[Edit tracking data]
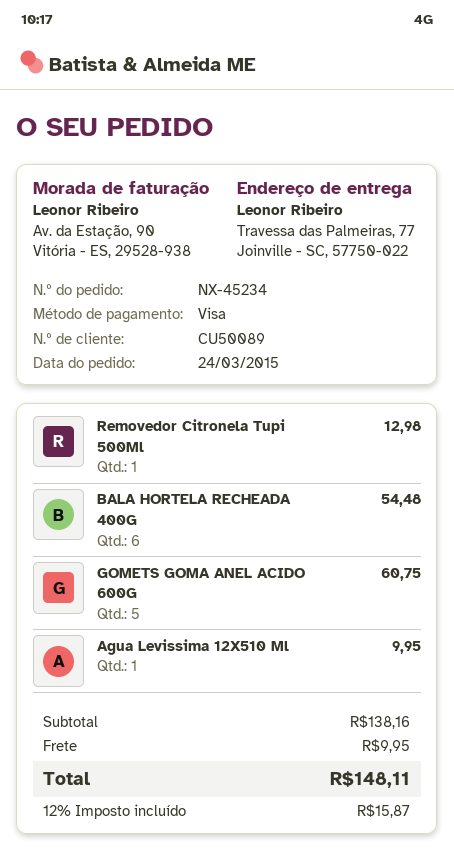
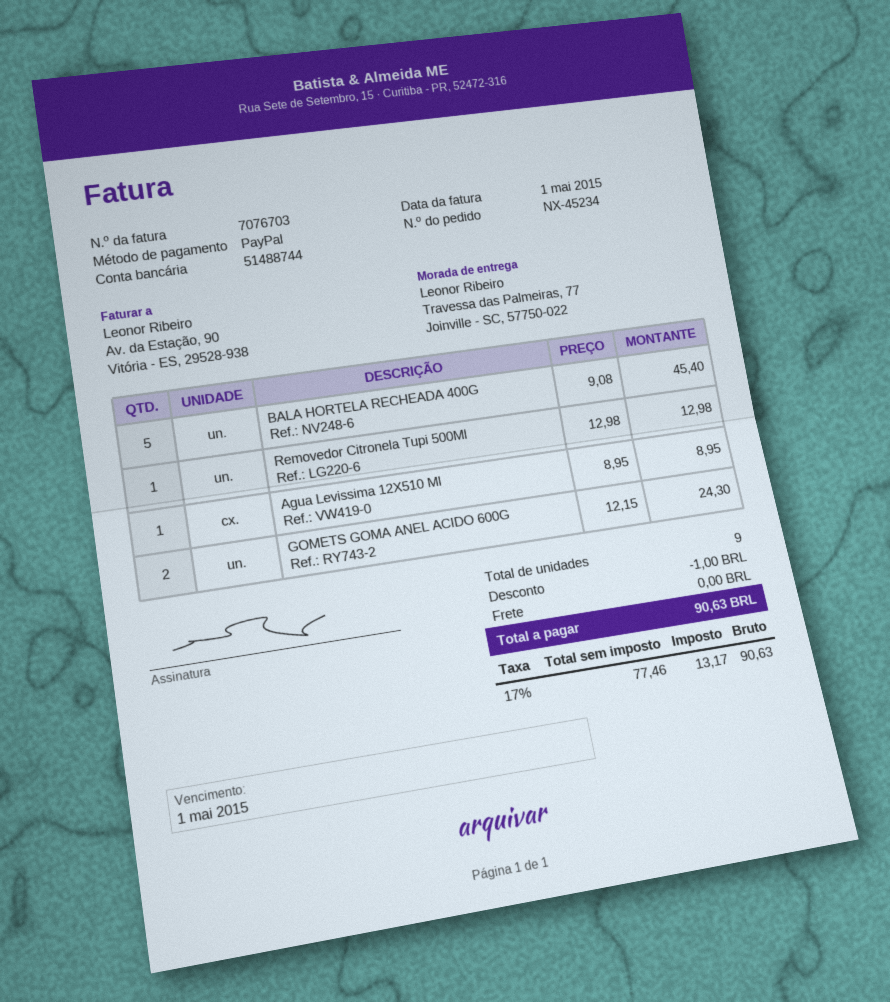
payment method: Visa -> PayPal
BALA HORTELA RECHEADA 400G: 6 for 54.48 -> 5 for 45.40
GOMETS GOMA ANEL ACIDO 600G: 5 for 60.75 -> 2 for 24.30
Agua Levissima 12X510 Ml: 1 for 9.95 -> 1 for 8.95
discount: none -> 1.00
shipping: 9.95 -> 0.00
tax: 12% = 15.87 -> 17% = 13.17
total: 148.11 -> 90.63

...

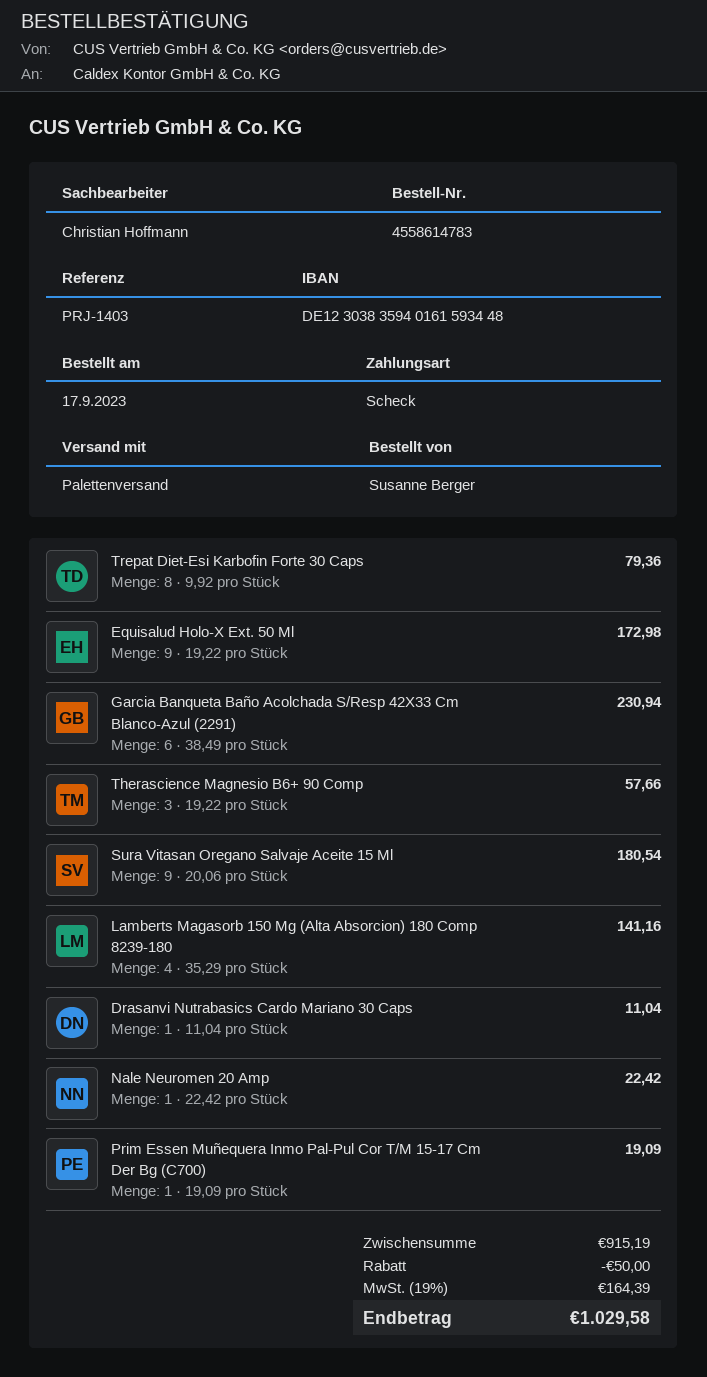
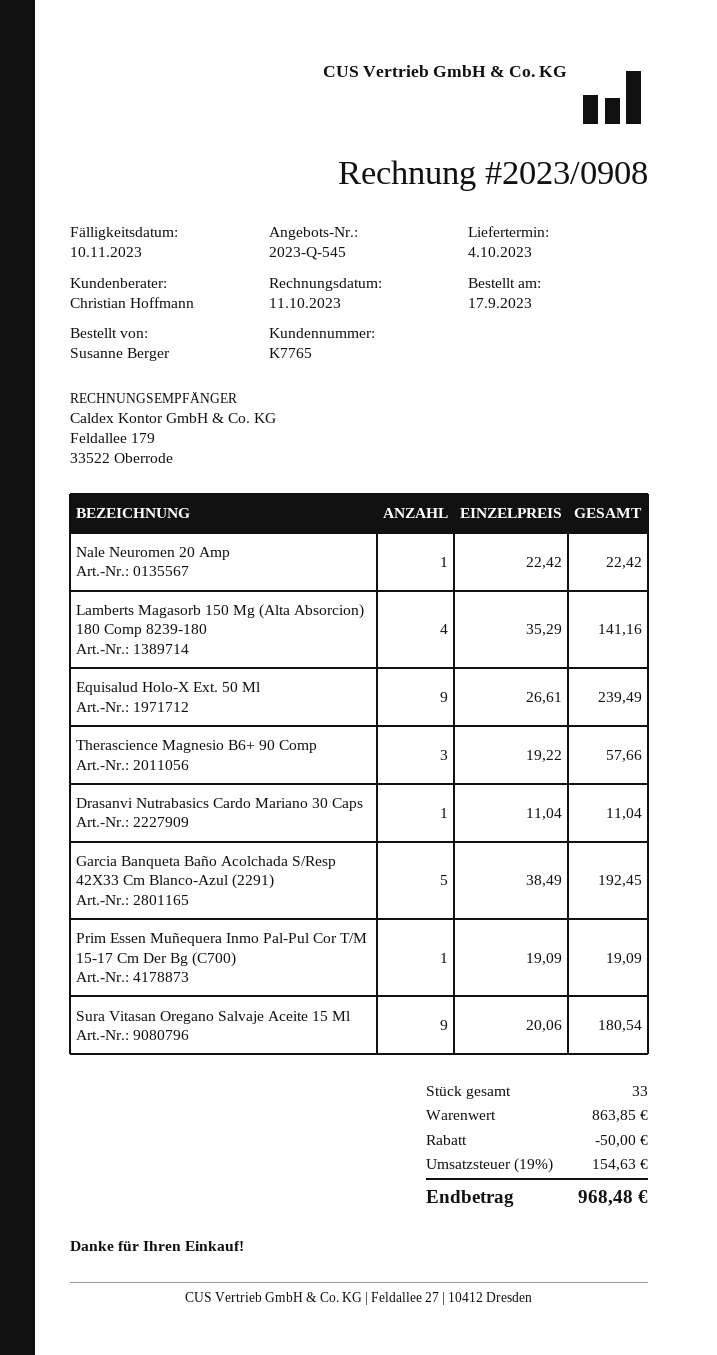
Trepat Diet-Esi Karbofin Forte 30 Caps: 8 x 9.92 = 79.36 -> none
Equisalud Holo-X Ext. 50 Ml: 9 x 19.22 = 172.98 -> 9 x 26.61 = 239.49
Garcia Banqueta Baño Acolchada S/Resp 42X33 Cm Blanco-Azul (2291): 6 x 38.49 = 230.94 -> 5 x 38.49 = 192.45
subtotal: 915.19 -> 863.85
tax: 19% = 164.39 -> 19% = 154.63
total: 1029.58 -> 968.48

**TASK BRIEF**
Pull out every line of the records that includes the string "none".

**TASK OUTPUT**
discount: none -> 1.00
Trepat Diet-Esi Karbofin Forte 30 Caps: 8 x 9.92 = 79.36 -> none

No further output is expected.